When we go to places like the dentist, which is a big one, I don’t even say the word dyspraxia. I say he’s autistic [even though he isn’t] – Cindy

This lack of awareness transcended beyond healthcare and education, as it was evident amongst the community, including parents who alluded to doing extensive research after diagnosis to understand this unfamiliar condition.

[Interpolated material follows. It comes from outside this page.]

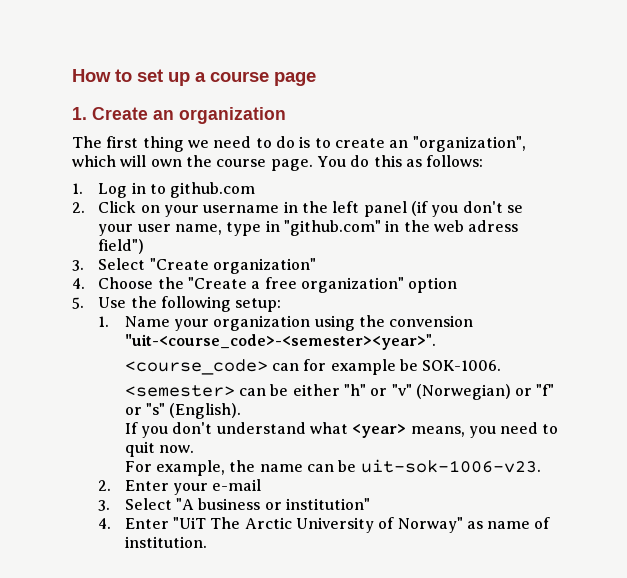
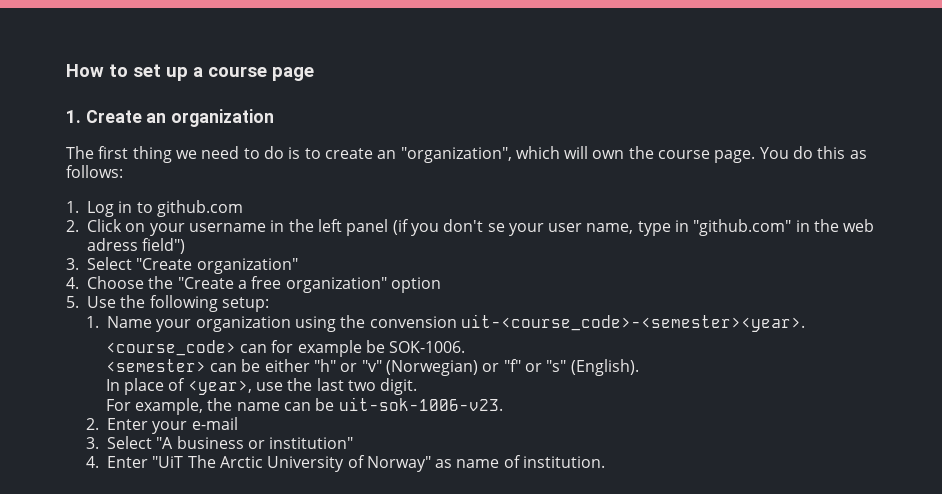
[124,334,436,350] "uit-<course_code>-<semester><year>". -> [460,314,805,332] uit-<course_code>-<semester><year>.
[124,422,559,438] [124,441,194,457] If you don't understand what <year> means, you need to quit now. -> [105,378,418,395] In place of <year>, use the last two digit.

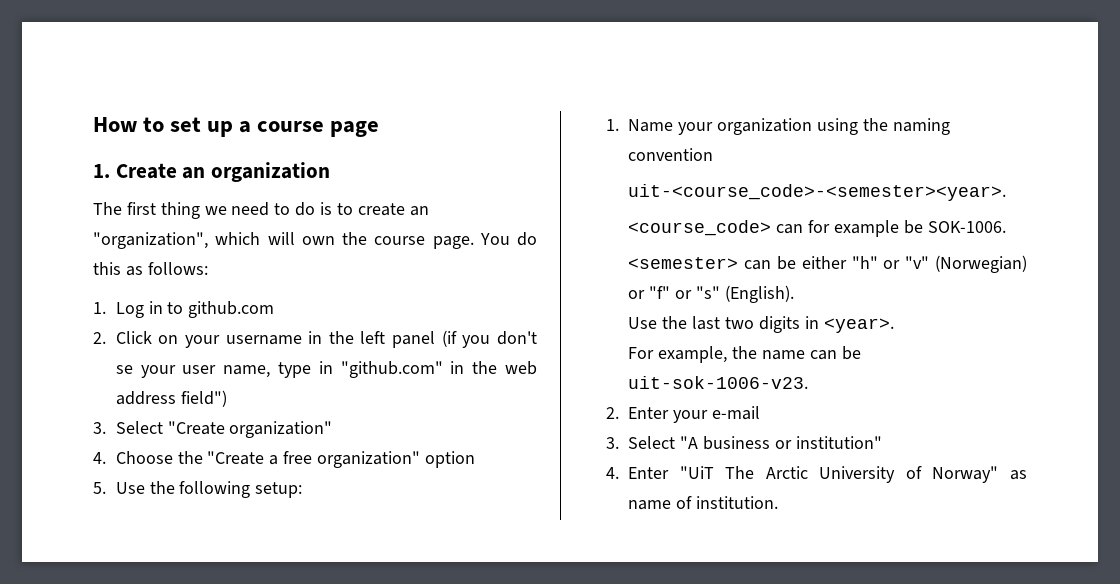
[87,238,138,251] adress -> [115,391,176,405] address
[369,316,457,328] convension -> [892,118,950,135] [628,148,714,161] naming convention //
[105,378,418,395] In place of <year>, use the last two digit. -> [628,316,894,333] Use the last two digits in <year>.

When DCD was mentioned, it was a totally new thing to me… but then as soon as I looked online, “Oh my God, this is Duncan” – Cindy

I had to Google what it was…because obviously I’ve heard of dyspraxia, but never DCD – Amy

Nobody in the family knew what dyspraxia was, so I was the fountain of knowledge because everybody was saying, “well what does it mean Cindy?” – Cindy

One of my nieces, has since been diagnosed with dyspraxia, but I don’t think they [aunt and uncle] would have considered that if it hadn’t been for Billy’s diagnosis and the realisations of the sort of things we’ve talked about – Marvin

I just wanted a community because it’s scary when you get told your son has a condition you don’t know how to deal with it. I didn’t know how to navigate the system. I didn’t know you know how long is therapy? Is it forever like am I spending $2800 a week every week for the rest of his life? How do people do that? - Yasmine

I knew nothing at this point and all my friends’ kids were just, kind of developing very typically, so I kind of felt on an island – Sally

There was also an evident lack of understanding amongst the wider community, including family friends, which presented an additional battle for families who were frustrated by common misconceptions.

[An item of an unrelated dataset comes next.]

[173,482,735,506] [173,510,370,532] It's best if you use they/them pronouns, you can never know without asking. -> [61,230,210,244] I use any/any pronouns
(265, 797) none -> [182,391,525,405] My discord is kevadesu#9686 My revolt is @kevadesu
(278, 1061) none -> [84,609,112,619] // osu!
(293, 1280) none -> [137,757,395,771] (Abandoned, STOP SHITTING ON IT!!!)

I think you’d have to go into a lot of explanation for people to understand because I think the general perception still is clumsy – Rose

Harry is quite happy to tell people, but I don’t think it makes a difference because they don’t really understand…I don’t think it’s talked about enough, I don’t think people understand what it is, to then understand what he struggles with, without you having to explain – Rachel

I mean, most of my friends, no one knows what it is. No one’s even heard of it… A lot of people haven’t even heard the term – Sally

Initially there’s this attitude of, “oh, well, he just needs to play more sport.”

It’

s so much more than motor and then it’

s all those secondary social and emotional pieces that a lot of people don’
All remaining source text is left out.